That ultimate responsibility for true Christian doctrine is included in the universal primacy which the bishop of Rome as successor of St Peter possesses in the universal Church is a claim that should surprise no one who is prepared to entertain the notion of a universal primacy in the first place. This is, at any rate, the burden of the famous chapter 4 of “Pastor Aeternus”, the document in which Vatican I defined the infallible teaching of the bishop of Rome. What, with the approval of the Council, Pope Pius IX defined in the text that was promulgated on 18th July, 1870, as “dogma divinely revealed” runs as follows:
“The bishop of Rome, when he speaks ex cathedra, i.e. when, in discharge of the office of pastor and teacher of all Christians by virtue of his supreme apostolic authority, he defines a doctrine regarding faith or morals to be held by the universal Church, is, by God’s, help promised to him in St Peter, possessed of that infallibility with which the divine Redeemer willed that his Church should be endowed in defining a doctrine regarding faith or morals; and such definitions of the bishop of Rome are therefore of themselves, and not from the consent of the Church, irreformable”.

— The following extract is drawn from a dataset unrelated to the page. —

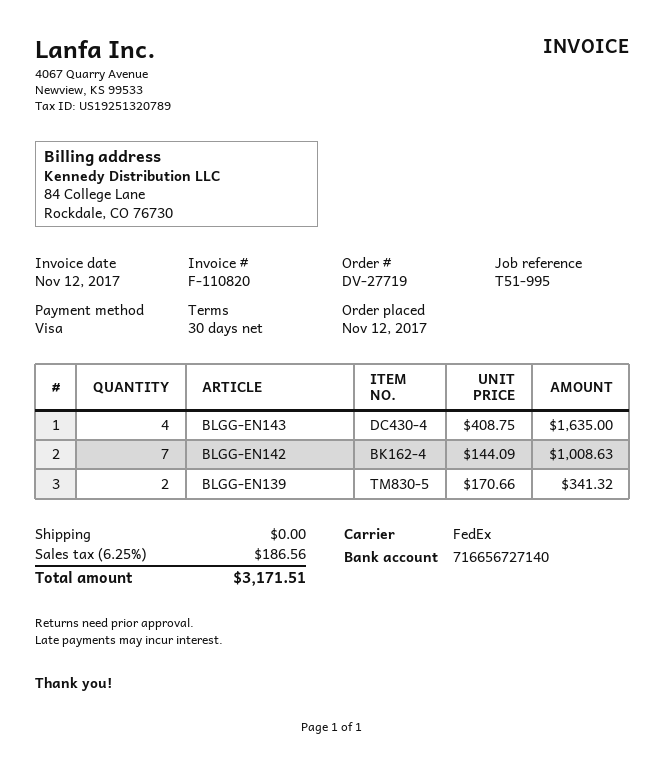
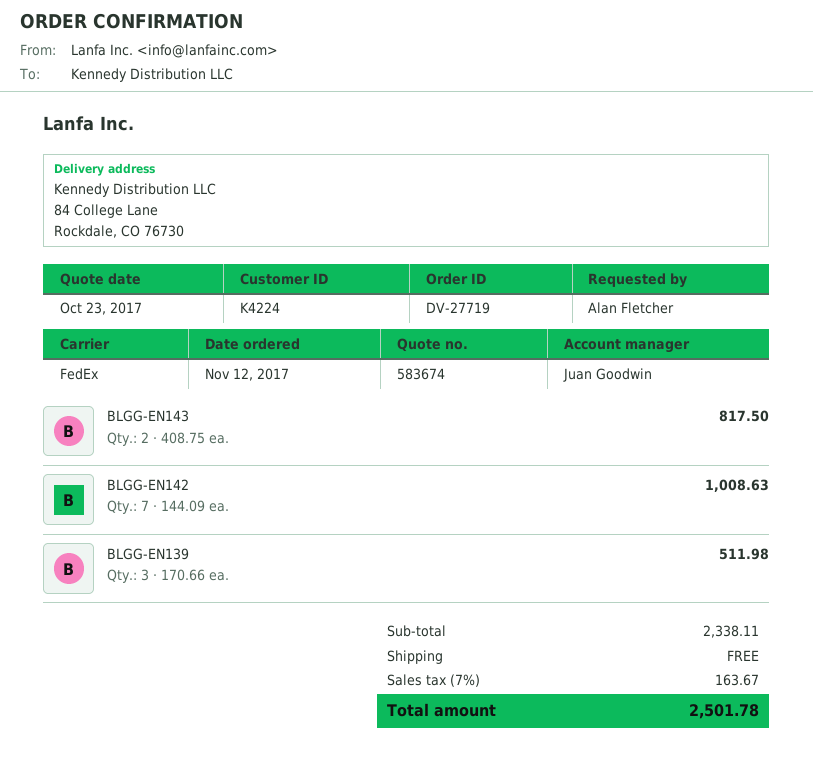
BLGG-EN143: 4 x 408.75 = 1635.00 -> 2 x 408.75 = 817.50
BLGG-EN139: 2 x 170.66 = 341.32 -> 3 x 170.66 = 511.98
tax: 6.25% = 186.56 -> 7% = 163.67
total: 3171.51 -> 2501.78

Assuming, then, that the bishop of Rome as successor of St Peter must in some sense be “the mouth of the Church and of the episcopate”, and must thus be able on some occasions at least to give voice to the faith that all alike hold, what are the problems of interpretation that this text contains? The fact that these problems have often been raised before, and that, in trying to resolve them, we have little new to say, will not deter us from covering the ground once again.